There’s no denying the amazing religious pluralism in this country. Driving in our southwest suburbs, we not only pass churches and synagogues but mosques and mandirs. In spring, our neighbors are celebrating Easter (Christian) and Passover (Jewish), and they also celebrating Ridván (Bahai) and Holi (Hindu).
Right now, our Muslim friends and neighbors are in the month-long celebration of Ramadan, which honors the first revelation of the Quran to the Prophet Muhammad, peace be upon him. To observe Ramadan is one of the five pillars of Islam.
I remember well my first encounters with this important period of fasting, prayer and generous giving, the holiest month of Islam.
Over the years, as my circle of Muslim friends has expanded, I’ve been delighted to be included in Iftar dinners where we broke the fast at dusk — which comes late in Minnesota at this time of year! Ramadan is, in many ways, a month in which relationships are cherished and celebrated, and gathering for that meal is a moment of deep reconnection.
As a Catholic, I grew up in a family that also practiced religious fasting. But we would fast only two days a year: Ash Wednesday and Good Friday. These days bookend the great 40-day holy season of Lent, in which Christians are encouraged to embrace a path similar to that suggested for Ramadan (fasting, prayer and charity) in preparation for the great feast of Easter, the holiest day in the Christian calendar.
Recently, Interfaith Circle convened a conversation at the community center entitled “Becoming One.” People of different faiths and cultural roots met to share their experiences. The goal was to take the theme of our November Interfaith Circle Thanksgiving Celebration to a deeper, more personal level.
I was very moved by the conversation at my table, which included Christians, Bahais and Muslims. We spoke of experiences of inclusion and exclusion, and our table was not the only one at which tears were shed.
Just a few days later, I had the treat of hearing the Rev. Dr. Barbara Brown Taylor, an Episcopal priest and theologian at the Westminster Town Hall Forum. Dr. Taylor is a renowned author, and a voice to the Christian community on interfaith engagement.
She spoke to us about the great biblical scholar Rev. Dr. Krister Stendahl of Harvard Divinity School, who offered principles for interfaith understanding. Among them are “don’t compare your best to their worst,” and “leave room for holy envy.”
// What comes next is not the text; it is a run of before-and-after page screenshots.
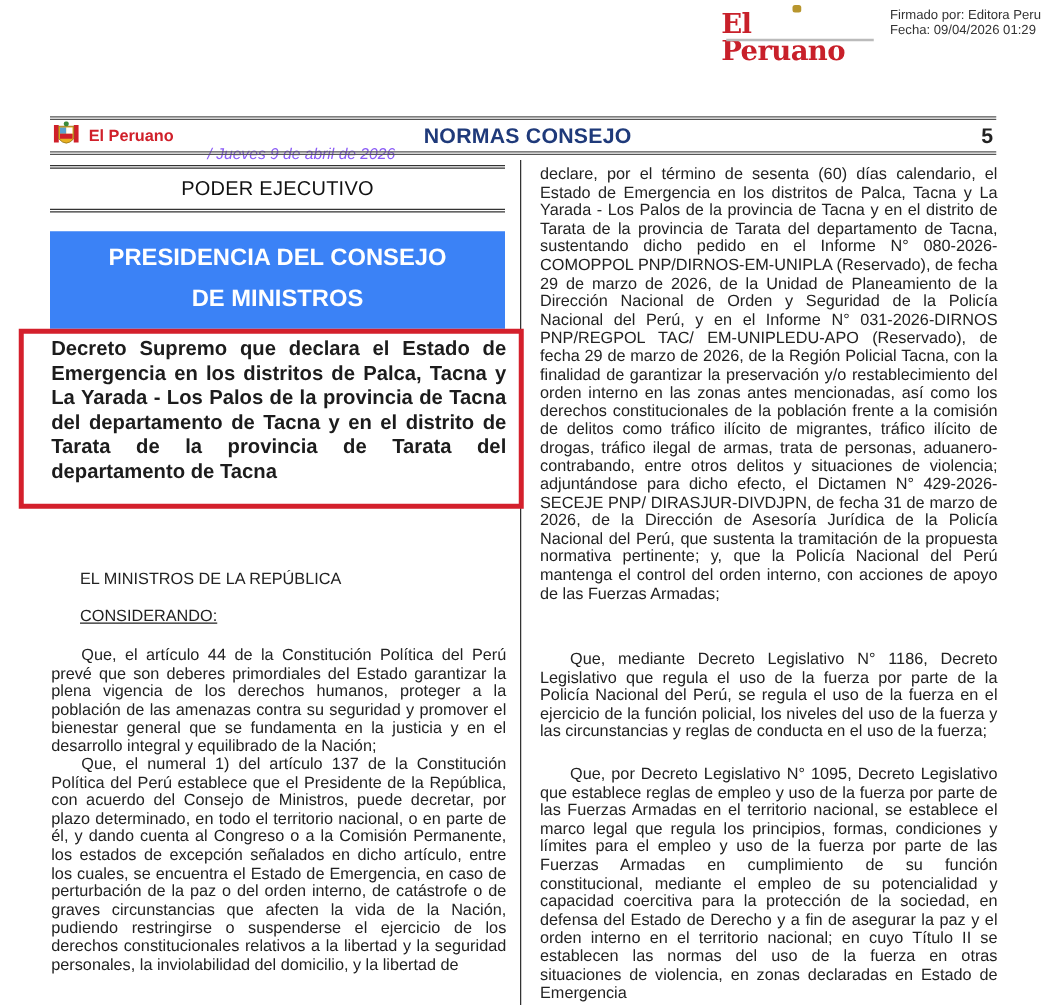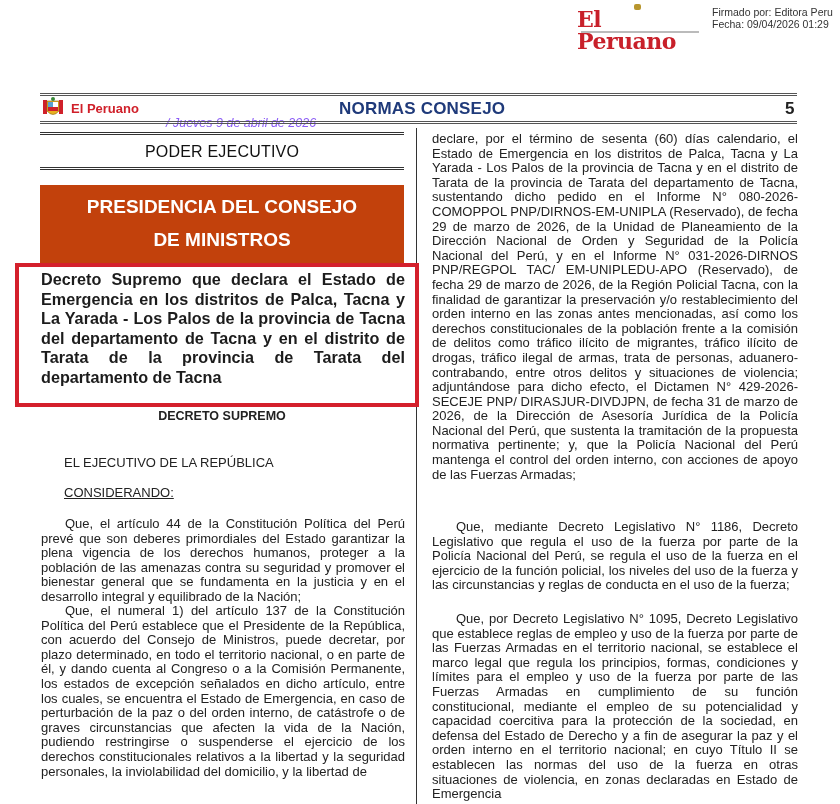"PRESIDENCIA DEL CONSEJO" .ministry { background: #c2410c -> #3b82f6 }
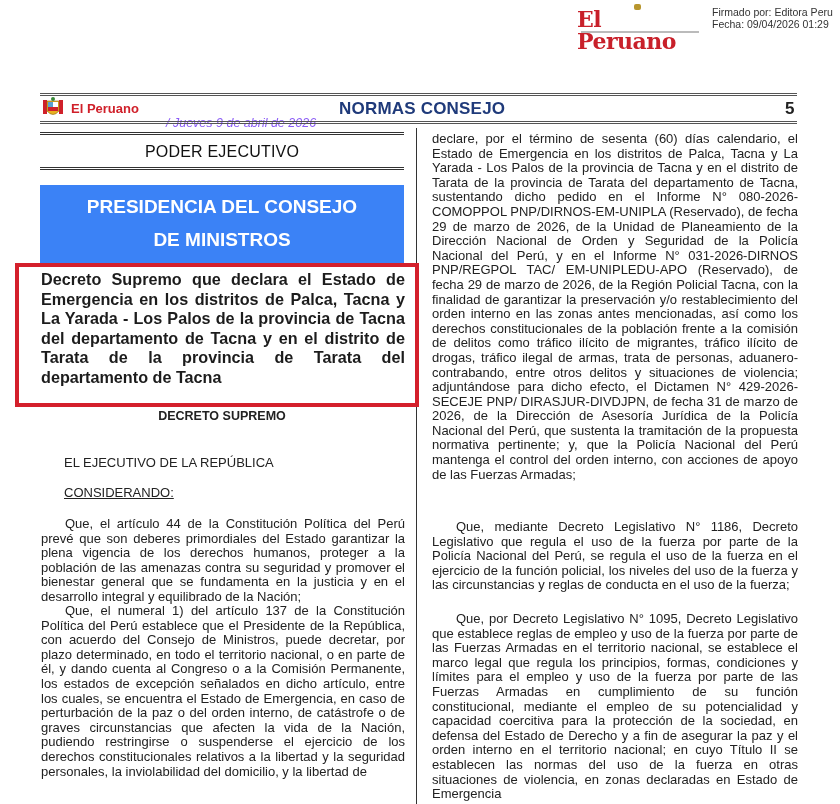"DECRETO SUPREMO" div { html: <div>DECRETO SUPREMO</div> -> none }
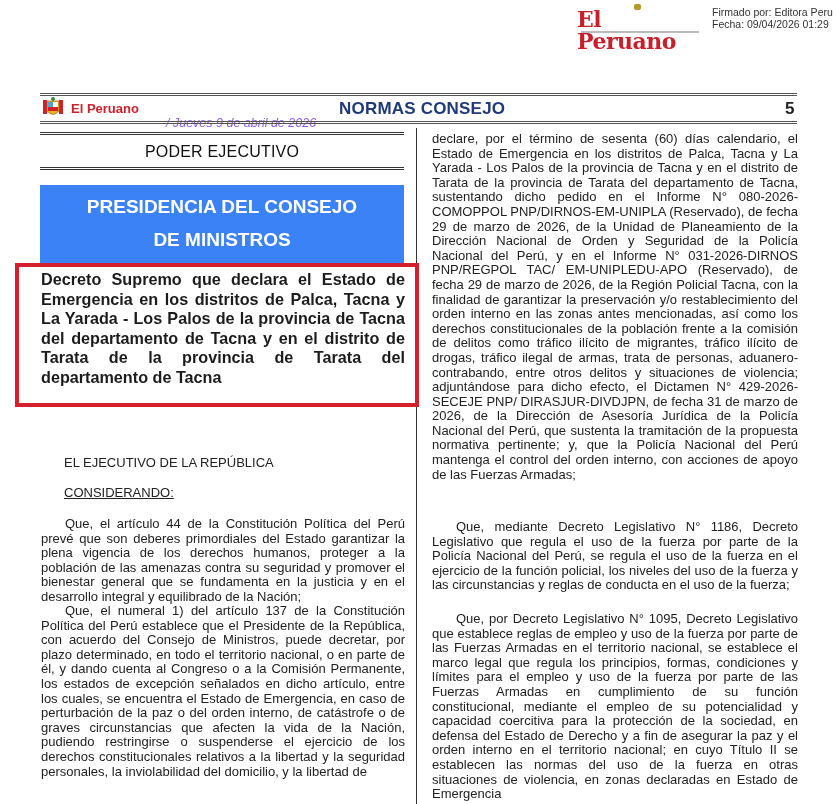"EL EJECUTIVO DE LA REPÚBLICA" div.plain { text: EJECUTIVO -> MINISTROS }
As I watch the devotion and discipline of my Muslim friends during Ramadan, I have room for “holy envy.” I appreciate their personal discipline and sacrifice. I appreciate that they are striving to come close to the one God beyond all naming. I appreciate that the community is strengthened and connected as the days pass.
And I allow myself to feel some regret that my Christian community has to a large degree let go of the power of fasting. After all, all our Catholic “feast” days were in contrast to our “fast” days!
There are Christians who observe Ramadan, which didn’t entirely surprise me. They include Brian McLaren, another theologian minister. He observes Ramadan not to convert his Muslim friends but as an act of solidarity — hoping for healing religious violence. “We, as Christians, humbly seek to join Muslims in this observance of Ramadan as a God-honoring expression of peace, fellowship and neighborliness,” he wrote in his blog.
While few of us may be willing to take that leap, I do have a suggestion for readers of this column. It comes from hearing my friend Nanette at the “Becoming One” gathering. She described the pain of rarely receiving holiday wishes from friends and colleagues during her Bahai holy days. Similarly, at our table, my friend Mina shared her experiences of the ways people ignore Ramadan.
Given that I believe that people are — to a great degree — kind and good, I’d like to believe that is less the result of ill will than lack of understanding. So let’s all start simply! If you can, discover the riches of Rosh Hashanah, Simchat Torah, Diwali, Epiphany and the other feasts and festivals of your friends of different religious backgrounds. They’re a Google search away!
And in this month, offer your greetings! “Happy Ramadan.” Or if you’re adventurous about language, try “Ramadan Mubarak” (Happy Ramadan) or “Ramadan Kareem” (Have a generous Ramadan). We don’t have to celebrate Ramadan ourselves to celebrate our friends that do. We who are not Muslim have until Eid, the final day of Ramadan, to extend ourselves just a bit, and move forward ourselves on the path of interreligious understanding and peace.
Trish Sullivan Vanni, Ph.D., is pastoral director of the Charis Ecumenical Catholic Community. She shares this space with Bernard E. Johnson, Beryl Schewe, Rod Anderson, Timothy A. Johnson and Nanette Missaghi. “Spiritually Speaking” appears weekly.